◆ What is being asked ◆
An exact copy of every record is the required answer.

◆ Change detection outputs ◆
━━━━━━━━━━
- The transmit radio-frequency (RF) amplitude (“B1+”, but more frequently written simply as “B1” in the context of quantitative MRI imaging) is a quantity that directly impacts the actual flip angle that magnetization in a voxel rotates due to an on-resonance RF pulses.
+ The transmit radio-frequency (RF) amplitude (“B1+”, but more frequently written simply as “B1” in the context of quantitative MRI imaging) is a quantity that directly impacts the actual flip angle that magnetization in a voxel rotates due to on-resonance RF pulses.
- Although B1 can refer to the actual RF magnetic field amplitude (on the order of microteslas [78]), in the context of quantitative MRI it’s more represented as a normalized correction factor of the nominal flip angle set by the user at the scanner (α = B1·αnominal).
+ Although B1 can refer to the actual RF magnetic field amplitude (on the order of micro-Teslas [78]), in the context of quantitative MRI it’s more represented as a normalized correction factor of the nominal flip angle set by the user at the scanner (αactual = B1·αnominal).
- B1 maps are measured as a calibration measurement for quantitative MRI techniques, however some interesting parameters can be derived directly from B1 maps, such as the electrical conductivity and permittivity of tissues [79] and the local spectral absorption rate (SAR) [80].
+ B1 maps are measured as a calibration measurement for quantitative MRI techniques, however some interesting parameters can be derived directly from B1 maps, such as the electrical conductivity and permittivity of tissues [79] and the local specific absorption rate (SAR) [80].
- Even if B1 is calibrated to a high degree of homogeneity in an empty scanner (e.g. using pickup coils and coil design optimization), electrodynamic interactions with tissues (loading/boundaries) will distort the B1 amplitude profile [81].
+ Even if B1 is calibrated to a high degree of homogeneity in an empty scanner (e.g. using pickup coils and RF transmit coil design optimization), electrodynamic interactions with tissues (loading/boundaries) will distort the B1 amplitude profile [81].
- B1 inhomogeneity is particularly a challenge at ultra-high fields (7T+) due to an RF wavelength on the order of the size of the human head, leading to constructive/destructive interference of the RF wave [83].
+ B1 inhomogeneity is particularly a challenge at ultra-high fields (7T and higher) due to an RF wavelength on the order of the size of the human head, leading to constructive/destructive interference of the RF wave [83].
━━━━━━━━━━
◆ Solution to this exercise ◆
- The transmit radio-frequency (RF) amplitude (“B1+”, but more frequently written simply as “B1” in the context of quantitative MRI imaging) is a quantity that directly impacts the actual flip angle that magnetization in a voxel rotates due to an on-resonance RF pulses.
+ The transmit radio-frequency (RF) amplitude (“B1+”, but more frequently written simply as “B1” in the context of quantitative MRI imaging) is a quantity that directly impacts the actual flip angle that magnetization in a voxel rotates due to on-resonance RF pulses.
- Although B1 can refer to the actual RF magnetic field amplitude (on the order of microteslas [78]), in the context of quantitative MRI it’s more represented as a normalized correction factor of the nominal flip angle set by the user at the scanner (α = B1·αnominal).
+ Although B1 can refer to the actual RF magnetic field amplitude (on the order of micro-Teslas [78]), in the context of quantitative MRI it’s more represented as a normalized correction factor of the nominal flip angle set by the user at the scanner (αactual = B1·αnominal).
- B1 maps are measured as a calibration measurement for quantitative MRI techniques, however some interesting parameters can be derived directly from B1 maps, such as the electrical conductivity and permittivity of tissues [79] and the local spectral absorption rate (SAR) [80].
+ B1 maps are measured as a calibration measurement for quantitative MRI techniques, however some interesting parameters can be derived directly from B1 maps, such as the electrical conductivity and permittivity of tissues [79] and the local specific absorption rate (SAR) [80].
- Even if B1 is calibrated to a high degree of homogeneity in an empty scanner (e.g. using pickup coils and coil design optimization), electrodynamic interactions with tissues (loading/boundaries) will distort the B1 amplitude profile [81].
+ Even if B1 is calibrated to a high degree of homogeneity in an empty scanner (e.g. using pickup coils and RF transmit coil design optimization), electrodynamic interactions with tissues (loading/boundaries) will distort the B1 amplitude profile [81].
- B1 inhomogeneity is particularly a challenge at ultra-high fields (7T+) due to an RF wavelength on the order of the size of the human head, leading to constructive/destructive interference of the RF wave [83].
+ B1 inhomogeneity is particularly a challenge at ultra-high fields (7T and higher) due to an RF wavelength on the order of the size of the human head, leading to constructive/destructive interference of the RF wave [83].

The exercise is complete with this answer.